## What you are asked to do
Begin at the line containing "Warriors Appliqué Zip" in the data below and go on through the line containing "European Thunder Vintage", repeating each line exactly; include both ends and no other line.

## Information shown

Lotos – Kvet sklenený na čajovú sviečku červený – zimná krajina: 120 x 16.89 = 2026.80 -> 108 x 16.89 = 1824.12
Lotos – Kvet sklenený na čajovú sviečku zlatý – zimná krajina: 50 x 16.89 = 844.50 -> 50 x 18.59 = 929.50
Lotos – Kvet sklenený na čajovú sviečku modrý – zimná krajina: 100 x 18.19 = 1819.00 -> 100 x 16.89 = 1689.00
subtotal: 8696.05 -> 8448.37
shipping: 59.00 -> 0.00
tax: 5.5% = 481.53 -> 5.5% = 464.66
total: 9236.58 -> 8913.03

* * *

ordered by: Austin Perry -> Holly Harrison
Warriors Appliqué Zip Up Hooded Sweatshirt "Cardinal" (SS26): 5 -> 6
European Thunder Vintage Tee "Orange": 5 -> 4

## Completed task
Warriors Appliqué Zip Up Hooded Sweatshirt "Cardinal" (SS26): 5 -> 6
European Thunder Vintage Tee "Orange": 5 -> 4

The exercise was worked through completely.